About this exercise:
Repeat, exactly as written, all of the entries, but not their pictures.

Data for review:
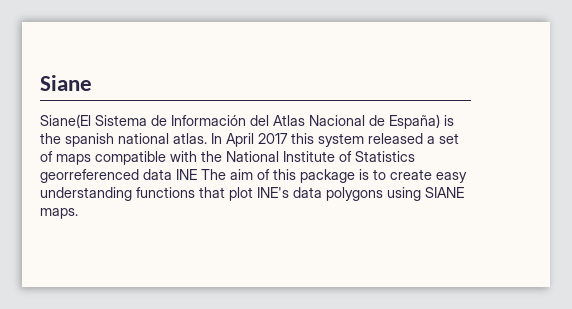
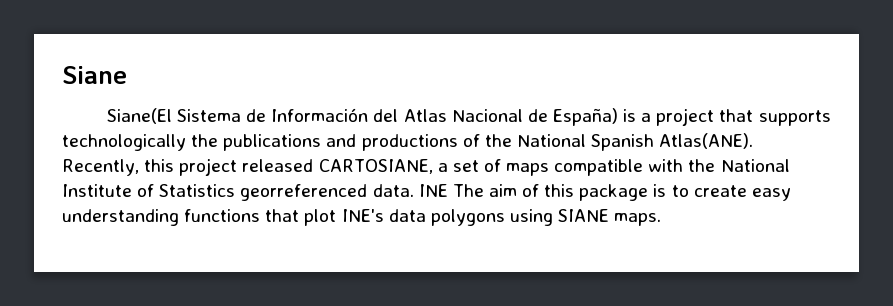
[40,133,423,147] the spanish national atlas. In April 2017 this system released -> [641,108,831,126] [62,133,754,151] [62,158,433,176] a project that supports technologically the publications and productions of the National Spanish Atlas(ANE). Recently, this project released CARTOSIANE,
[143,169,172,180] data -> [372,184,414,197] data.

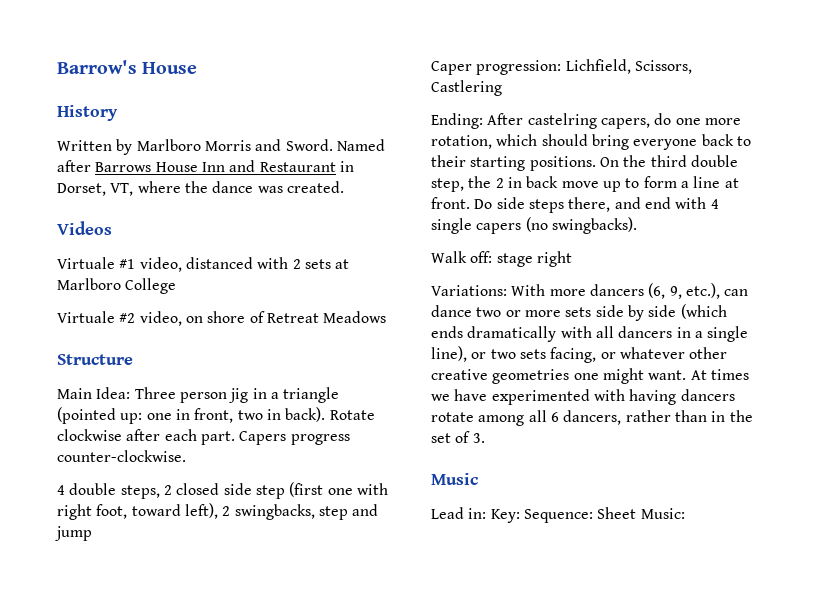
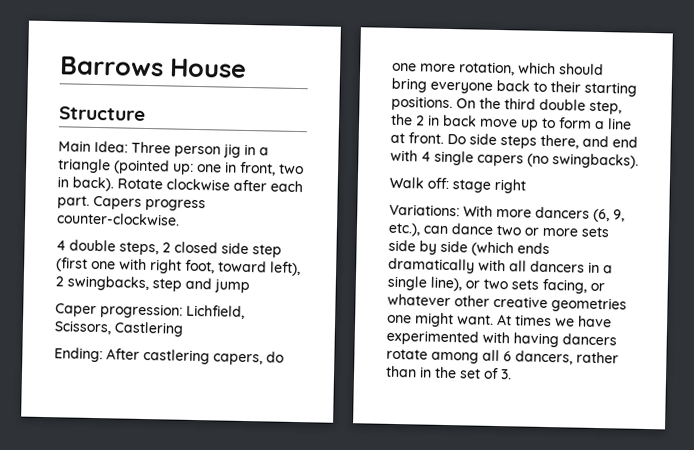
[57,60,198,74] [57,105,118,121] [57,139,385,155] [57,160,354,172] [57,181,344,196] [57,221,112,235] [57,257,350,272] [57,278,177,294] [57,311,387,326] Barrow's House // History // Written by Marlboro Morris and Sword. Named after Barrows House Inn and Restaurant in Dorset, VT, where the dance was created. // Videos // Virtuale #1 video, distanced with 2 sets at Marlboro College // Virtuale #2 video, on shore of Retreat Meadows -> [59,56,247,78] Barrows House
[527,113,597,129] castelring -> [143,348,210,365] castlering
[431,473,478,485] [431,507,685,523] // Music // Lead in: Key: Sequence: Sheet Music: -> (512, 374) none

Response to the exercise:
[40,133,423,147] the spanish national atlas. In April 2017 this system released -> [641,108,831,126] [62,133,754,151] [62,158,433,176] a project that supports technologically the publications and productions of the National Spanish Atlas(ANE). Recently, this project released CARTOSIANE,
[143,169,172,180] data -> [372,184,414,197] data.

[57,60,198,74] [57,105,118,121] [57,139,385,155] [57,160,354,172] [57,181,344,196] [57,221,112,235] [57,257,350,272] [57,278,177,294] [57,311,387,326] Barrow's House // History // Written by Marlboro Morris and Sword. Named after Barrows House Inn and Restaurant in Dorset, VT, where the dance was created. // Videos // Virtuale #1 video, distanced with 2 sets at Marlboro College // Virtuale #2 video, on shore of Retreat Meadows -> [59,56,247,78] Barrows House
[527,113,597,129] castelring -> [143,348,210,365] castlering
[431,473,478,485] [431,507,685,523] // Music // Lead in: Key: Sequence: Sheet Music: -> (512, 374) none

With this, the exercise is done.